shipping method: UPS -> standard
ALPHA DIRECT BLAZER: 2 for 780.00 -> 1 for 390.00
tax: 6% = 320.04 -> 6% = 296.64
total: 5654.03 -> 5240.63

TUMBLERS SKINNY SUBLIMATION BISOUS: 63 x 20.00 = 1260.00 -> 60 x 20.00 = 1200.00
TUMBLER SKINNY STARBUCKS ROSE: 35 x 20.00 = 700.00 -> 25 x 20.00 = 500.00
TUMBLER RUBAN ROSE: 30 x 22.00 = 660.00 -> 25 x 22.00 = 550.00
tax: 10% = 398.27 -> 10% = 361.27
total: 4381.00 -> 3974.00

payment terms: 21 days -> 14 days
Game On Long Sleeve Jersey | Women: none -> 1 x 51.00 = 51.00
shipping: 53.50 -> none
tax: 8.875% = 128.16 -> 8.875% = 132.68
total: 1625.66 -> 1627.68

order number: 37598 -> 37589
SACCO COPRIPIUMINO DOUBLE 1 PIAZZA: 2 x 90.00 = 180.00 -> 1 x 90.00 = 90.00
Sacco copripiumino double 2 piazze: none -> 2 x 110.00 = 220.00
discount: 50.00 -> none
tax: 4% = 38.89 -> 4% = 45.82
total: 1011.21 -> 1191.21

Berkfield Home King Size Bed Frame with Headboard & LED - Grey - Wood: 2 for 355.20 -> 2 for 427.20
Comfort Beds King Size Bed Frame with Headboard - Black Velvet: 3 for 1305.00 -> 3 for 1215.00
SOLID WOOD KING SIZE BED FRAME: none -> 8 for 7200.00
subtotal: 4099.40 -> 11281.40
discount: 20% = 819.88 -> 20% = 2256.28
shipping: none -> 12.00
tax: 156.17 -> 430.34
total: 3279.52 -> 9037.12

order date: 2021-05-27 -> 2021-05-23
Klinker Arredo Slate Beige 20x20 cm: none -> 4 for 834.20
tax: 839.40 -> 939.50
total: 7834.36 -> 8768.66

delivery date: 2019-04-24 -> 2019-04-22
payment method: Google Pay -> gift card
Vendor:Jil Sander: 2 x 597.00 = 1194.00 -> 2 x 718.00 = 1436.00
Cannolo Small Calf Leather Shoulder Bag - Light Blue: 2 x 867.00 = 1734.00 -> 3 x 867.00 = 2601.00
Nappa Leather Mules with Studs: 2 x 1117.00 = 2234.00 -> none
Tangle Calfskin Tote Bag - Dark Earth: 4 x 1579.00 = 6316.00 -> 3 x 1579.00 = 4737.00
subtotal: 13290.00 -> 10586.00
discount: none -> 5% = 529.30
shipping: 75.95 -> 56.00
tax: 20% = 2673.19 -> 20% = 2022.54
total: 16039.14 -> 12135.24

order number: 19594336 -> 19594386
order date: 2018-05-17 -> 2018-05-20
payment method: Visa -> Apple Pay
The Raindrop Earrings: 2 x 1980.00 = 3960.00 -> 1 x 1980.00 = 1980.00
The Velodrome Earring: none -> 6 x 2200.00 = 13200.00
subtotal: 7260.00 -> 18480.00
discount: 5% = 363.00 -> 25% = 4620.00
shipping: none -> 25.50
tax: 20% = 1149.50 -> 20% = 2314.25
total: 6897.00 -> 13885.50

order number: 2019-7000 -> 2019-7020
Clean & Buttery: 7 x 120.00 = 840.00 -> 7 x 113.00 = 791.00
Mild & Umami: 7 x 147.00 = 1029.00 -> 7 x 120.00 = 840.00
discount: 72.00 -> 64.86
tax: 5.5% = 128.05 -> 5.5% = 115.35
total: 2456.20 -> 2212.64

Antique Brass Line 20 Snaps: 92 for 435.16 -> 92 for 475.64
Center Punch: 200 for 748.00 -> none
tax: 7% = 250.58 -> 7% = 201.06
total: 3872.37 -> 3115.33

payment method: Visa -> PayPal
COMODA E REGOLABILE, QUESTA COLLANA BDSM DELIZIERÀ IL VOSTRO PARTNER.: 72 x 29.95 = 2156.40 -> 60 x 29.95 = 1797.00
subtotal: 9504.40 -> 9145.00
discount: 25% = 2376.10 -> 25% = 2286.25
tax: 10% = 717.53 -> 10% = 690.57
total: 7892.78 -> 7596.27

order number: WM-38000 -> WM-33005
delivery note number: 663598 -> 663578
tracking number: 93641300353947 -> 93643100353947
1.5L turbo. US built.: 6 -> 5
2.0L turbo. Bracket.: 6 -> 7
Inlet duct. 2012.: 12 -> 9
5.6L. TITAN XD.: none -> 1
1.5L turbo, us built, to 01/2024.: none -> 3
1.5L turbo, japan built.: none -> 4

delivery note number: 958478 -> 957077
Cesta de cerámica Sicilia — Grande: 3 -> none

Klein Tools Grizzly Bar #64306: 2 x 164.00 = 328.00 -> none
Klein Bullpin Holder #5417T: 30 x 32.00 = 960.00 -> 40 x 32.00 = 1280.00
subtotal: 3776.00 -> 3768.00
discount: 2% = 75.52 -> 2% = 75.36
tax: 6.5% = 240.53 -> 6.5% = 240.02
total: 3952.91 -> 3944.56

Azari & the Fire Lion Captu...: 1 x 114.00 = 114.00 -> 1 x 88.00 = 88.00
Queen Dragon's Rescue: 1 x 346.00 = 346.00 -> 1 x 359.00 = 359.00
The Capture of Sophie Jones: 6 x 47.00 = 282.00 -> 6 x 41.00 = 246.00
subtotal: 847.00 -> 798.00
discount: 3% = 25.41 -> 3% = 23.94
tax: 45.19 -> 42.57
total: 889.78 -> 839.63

• Exercise details: Search the records for the string "Klein" and report each line that has it.

• Written response:
Klein Tools Grizzly Bar #64306: 2 x 164.00 = 328.00 -> none
Klein Bullpin Holder #5417T: 30 x 32.00 = 960.00 -> 40 x 32.00 = 1280.00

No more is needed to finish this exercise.